DATA SHOWN:
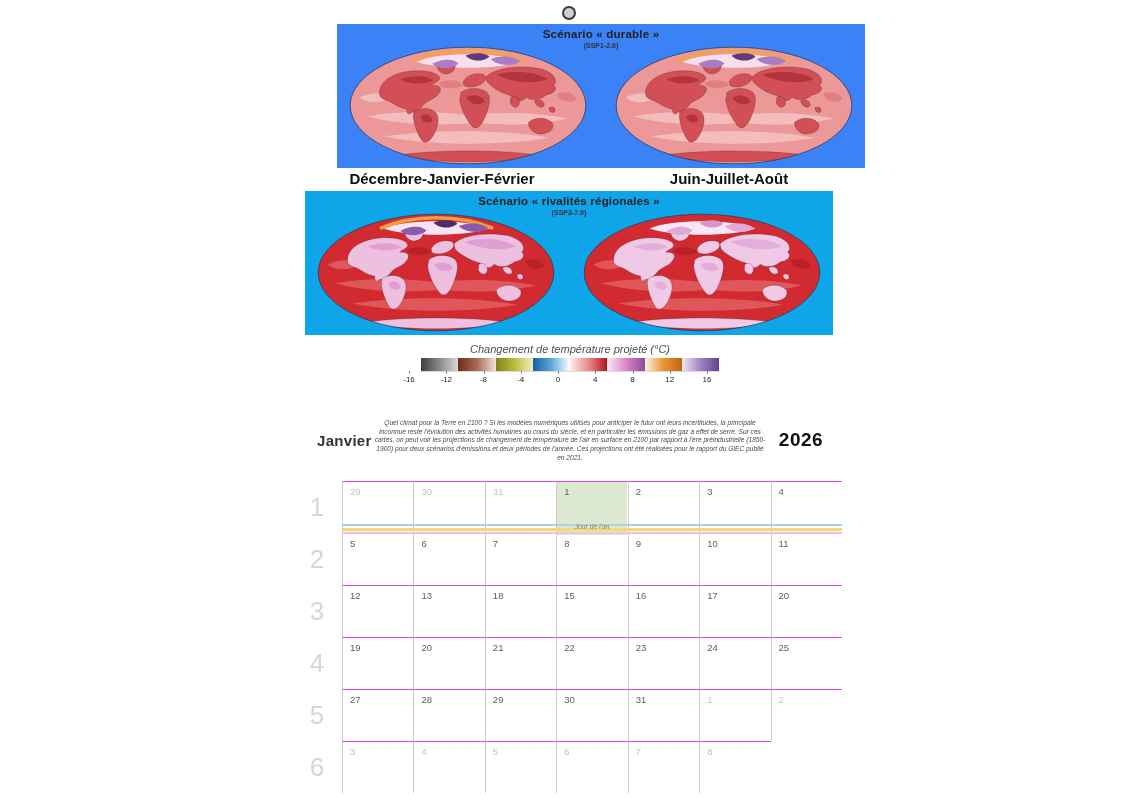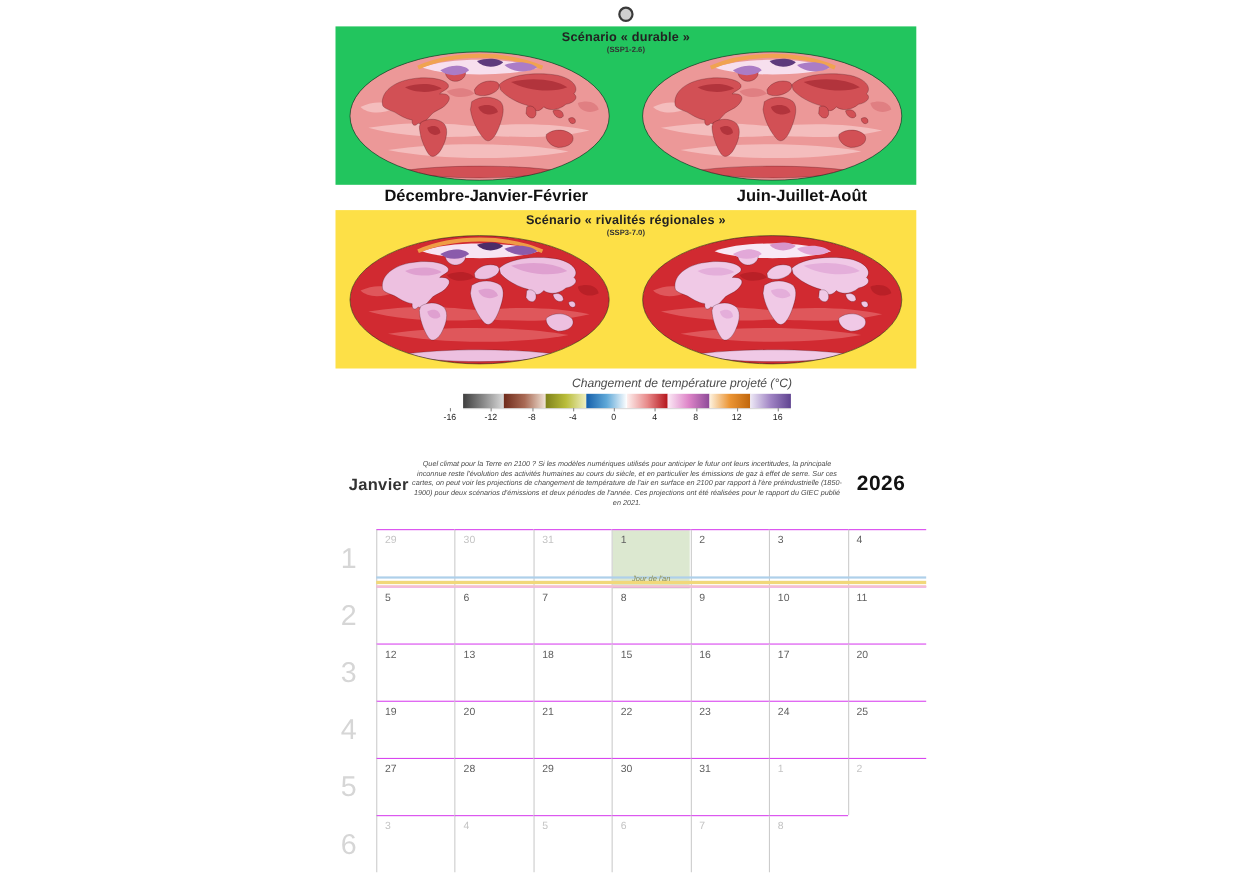--- a/index.html
+++ b/index.html
@@ -47,21 +47,21 @@
   
   .season-label {
     position:absolute; top:170px; font-size:15px; 
     font-weight:600; color:#101010; text-align:center; width:240px;
   }
   #season-left  { left:322px; }
   #season-right { left:609px; }
 
   
   #colorbar-title {
-    position:absolute; left:420px; top:343px; width:300px; text-align:right;
+    position:absolute; left:420px; top:343px; width:300px; text-align:center;
     font-size:11px; font-style:italic; color:#4d4d4d;
   }
   #colorbar-bar {
     position:absolute; left:421px; top:358px; width:298px; height:13px;
     display:flex; box-shadow:0 1px 0 rgba(0,0,0,.15);
   }
   #colorbar-bar .seg { flex:1 1 0; height:100%; }
   #colorbar-ticks { position:absolute; left:409px; top:371px; width:298px; height:16px; }
   .tickmark { position:absolute; top:0; width:1px; height:3px; background:#888; }
   .ticklabel {
@@ -166,35 +166,35 @@
       </g>
       <ellipse cx="200" cy="100" rx="198" ry="98" fill="none" stroke="#1c1c1c" stroke-width="0.9"></ellipse>
     </g>
   </defs>
 </svg>
 
 <div id="page">
 
   <div id="hole"></div>
 
-  <div class="panel" id="panel-durable" style="background: #22c55e;">
+  <div class="panel" id="panel-durable" style="background: #3b82f6; margin-left: 32px;">
     <div class="panel-title">Scénario « durable »</div>
     <div class="panel-subtitle">(SSP1-2.6)</div>
     <svg class="map map-a pos-left" viewBox="0 0 400 200">
         <use href="#worldmap"></use>
       </svg>
     <svg class="map map-b pos-right" viewBox="0 0 400 200">
         <use href="#worldmap"></use>
       </svg>
   </div>
 
   <div class="season-label" id="season-left">Décembre-Janvier-Février</div>
   <div class="season-label" id="season-right">Juin-Juillet-Août</div>
 
-  <div class="panel" id="panel-rival" style="background: #fde047;">
+  <div class="panel" id="panel-rival" style="background: #0ea5e9;">
     <div class="panel-title">Scénario « rivalités régionales »</div>
     <div class="panel-subtitle">(SSP3-7.0)</div>
     <svg class="map map-c pos-left" viewBox="0 0 400 200">
         <use href="#worldmap"></use>
       </svg>
     <svg class="map map-d pos-right" viewBox="0 0 400 200">
         <use href="#worldmap"></use>
       </svg>
   </div>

TASK DIRECTIONS:
Scan the material above for the word "style". Copy each line where it occurs.

RESPONSE AREA:
     font-size:11px; font-style:italic; color:#4d4d4d;
-  <div class="panel" id="panel-durable" style="background: #22c55e;">
+  <div class="panel" id="panel-durable" style="background: #3b82f6; margin-left: 32px;">
-  <div class="panel" id="panel-rival" style="background: #fde047;">
+  <div class="panel" id="panel-rival" style="background: #0ea5e9;">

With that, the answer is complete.